Questions tagged [cpu-cache]

A CPU-cache is a hardware structure used by the CPU to reduce the average access memory time.

Caching is beneficial once some data elements get re-used.

Caching is a general policy
aimed at eliminating latency,
already paid for next, repetitive re-accessing some already visited
but otherwise "expensive" ( _{read slow} ) resource ( _storage )

Caching does not speed-up memory access.

The maximum a professional programmer can achieve is to pay attention and excercise a due care to allow some latency-masking in a concurrent-mode of code execution, with a carefully issued instructions well beforehand before a forthcoming memory data is indeed consumed, so that the cache-management can release a LRU part and pre-fetch the requested data from slow DRAM.

How it works?

Main memory is usually built with DRAM technology, that allows for big, dense and cheap storage structures.

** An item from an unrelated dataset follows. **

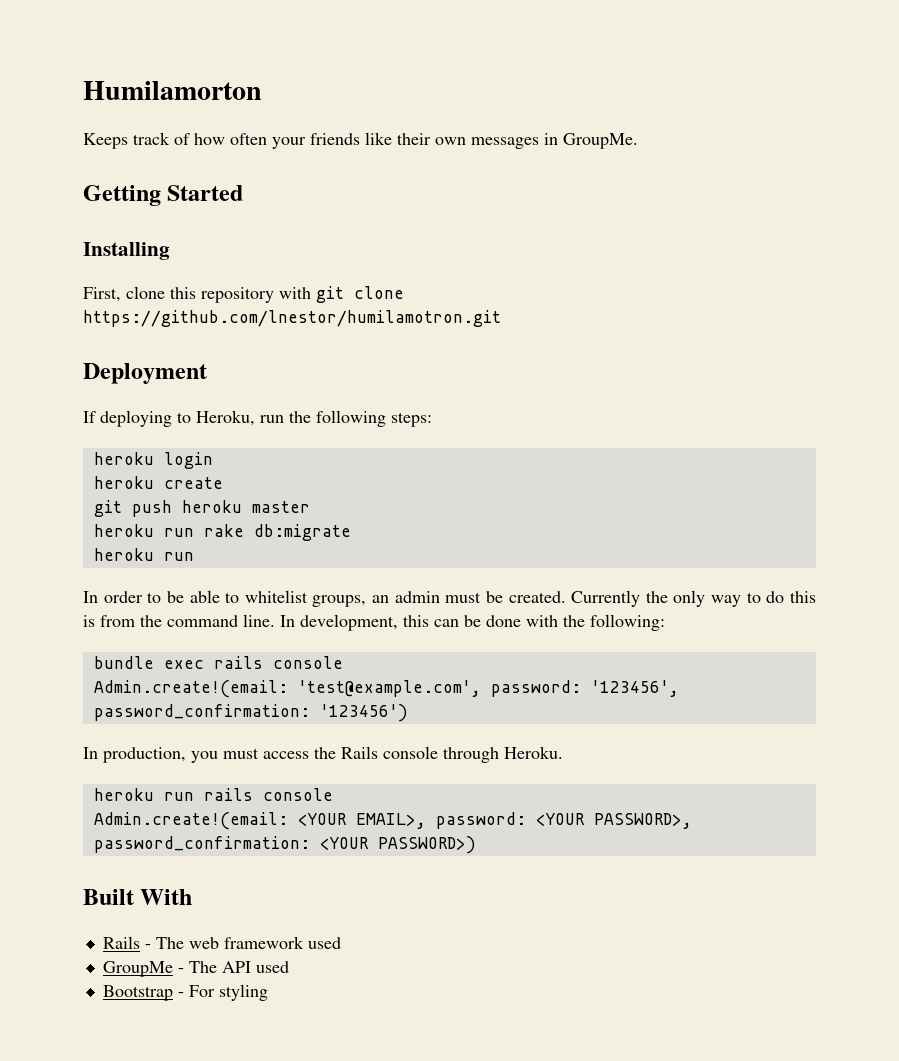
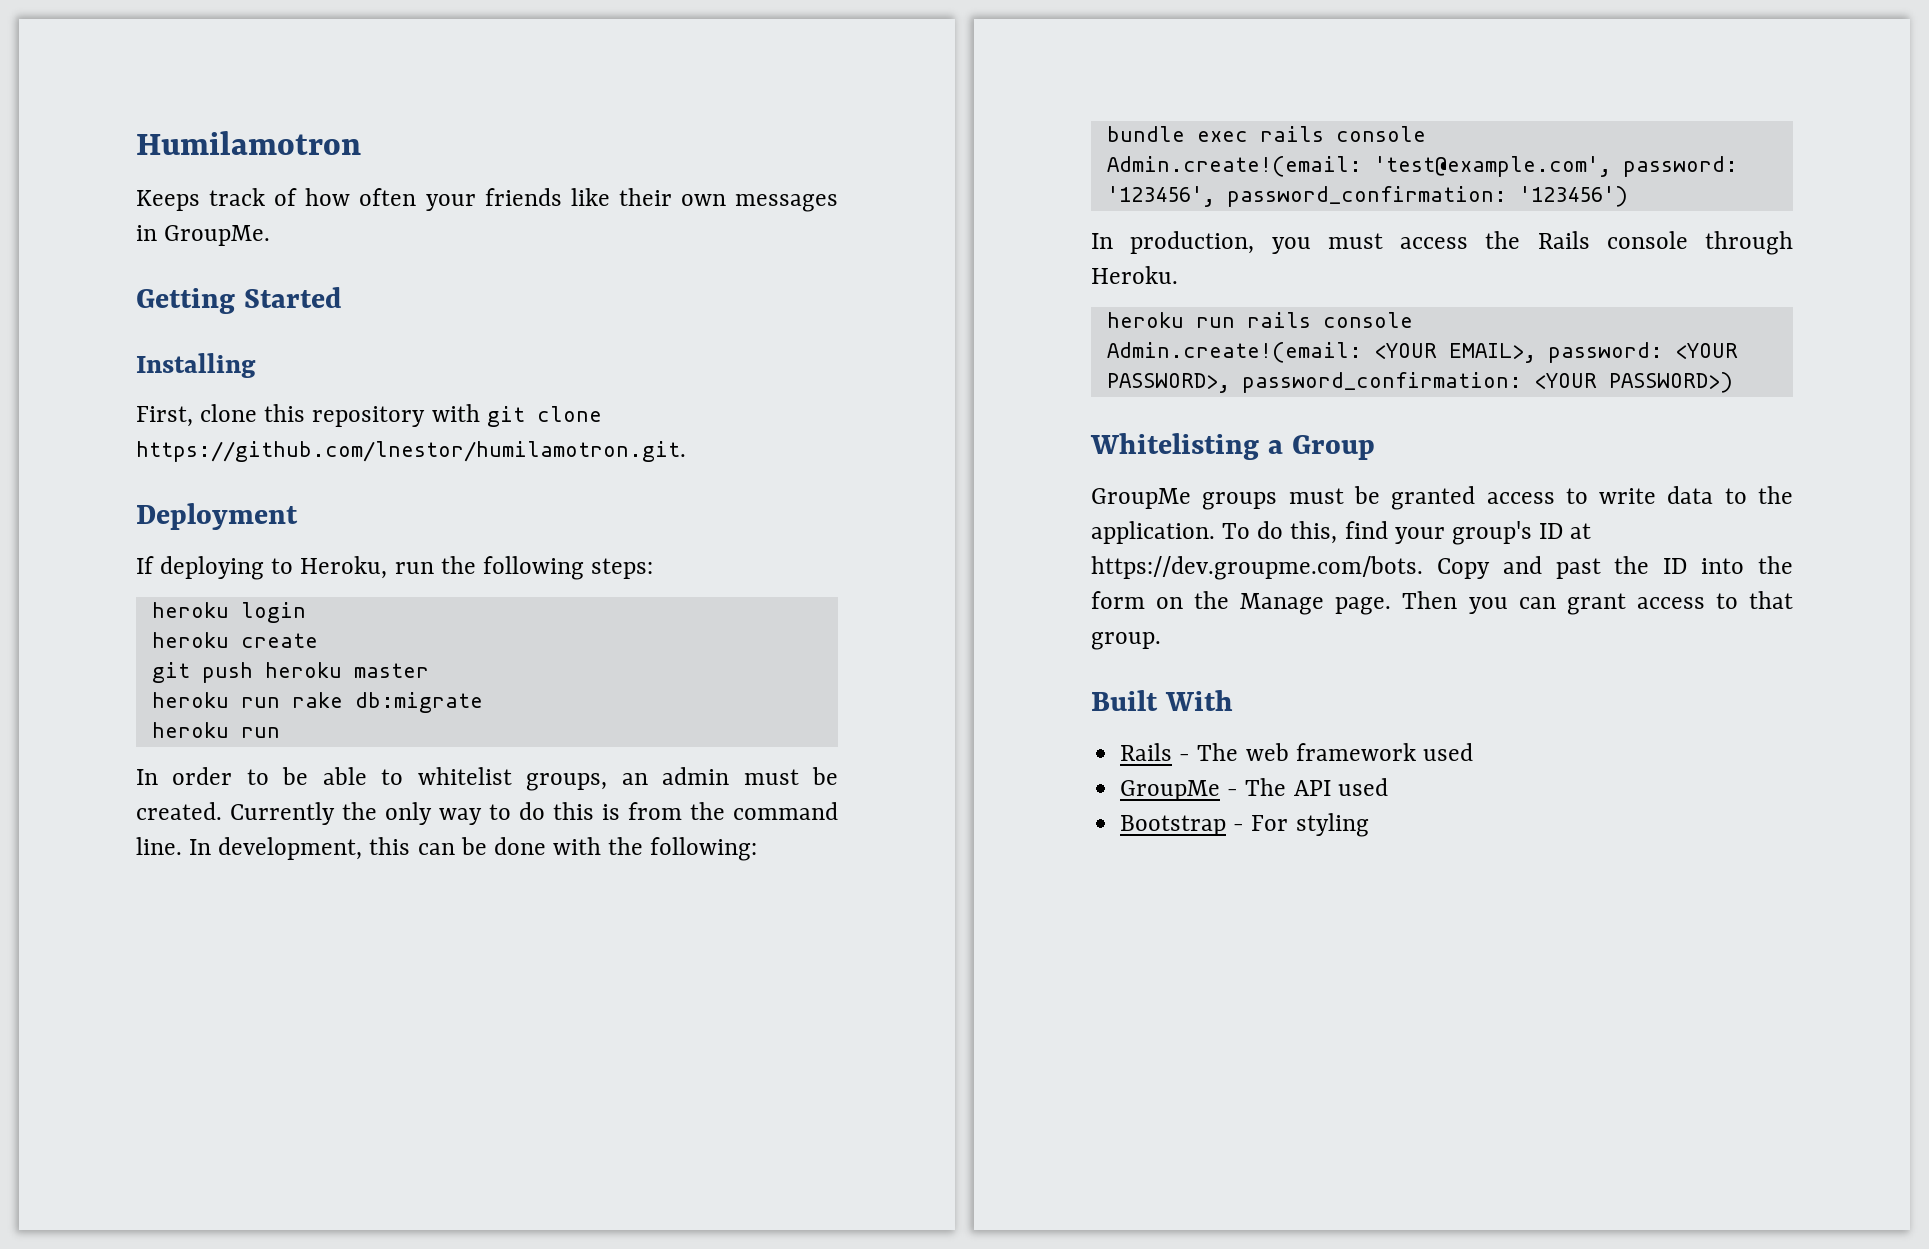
[83,81,262,100] Humilamorton -> [136,131,361,155] Humilamotron
[83,310,501,327] https://github.com/lnestor/humilamotron.git -> [136,441,686,462] https://github.com/lnestor/humilamotron.git.
(476, 845) none -> [1090,433,1375,460] [1091,486,1793,510] [1091,521,1592,545] [1091,556,1793,580] [1091,591,1793,615] [1091,632,1161,650] // Whitelisting a Group // GroupMe groups must be granted access to write data to the application. To do this, find your group's ID at https://dev.groupme.com/bots. Copy and past the ID into the form on the Manage page. Then you can grant access to that group.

But DRAM access is much slower than the cycle time of a modern CPU (the so called memory wall). A CPU-cache is a smaller memory, usually built with SRAM technology (expensive, but fast) that reduces the amount of accesses to main memory by storing the main memory contents that are likely to be referenced in the near future. Caches exploit a property of programs: the principle of locality, which means adjacent memory addresses are likely to be referenced close in time (spatial locality), and if an address is referenced once, it is more likely to be referenced again soon (temporal locality).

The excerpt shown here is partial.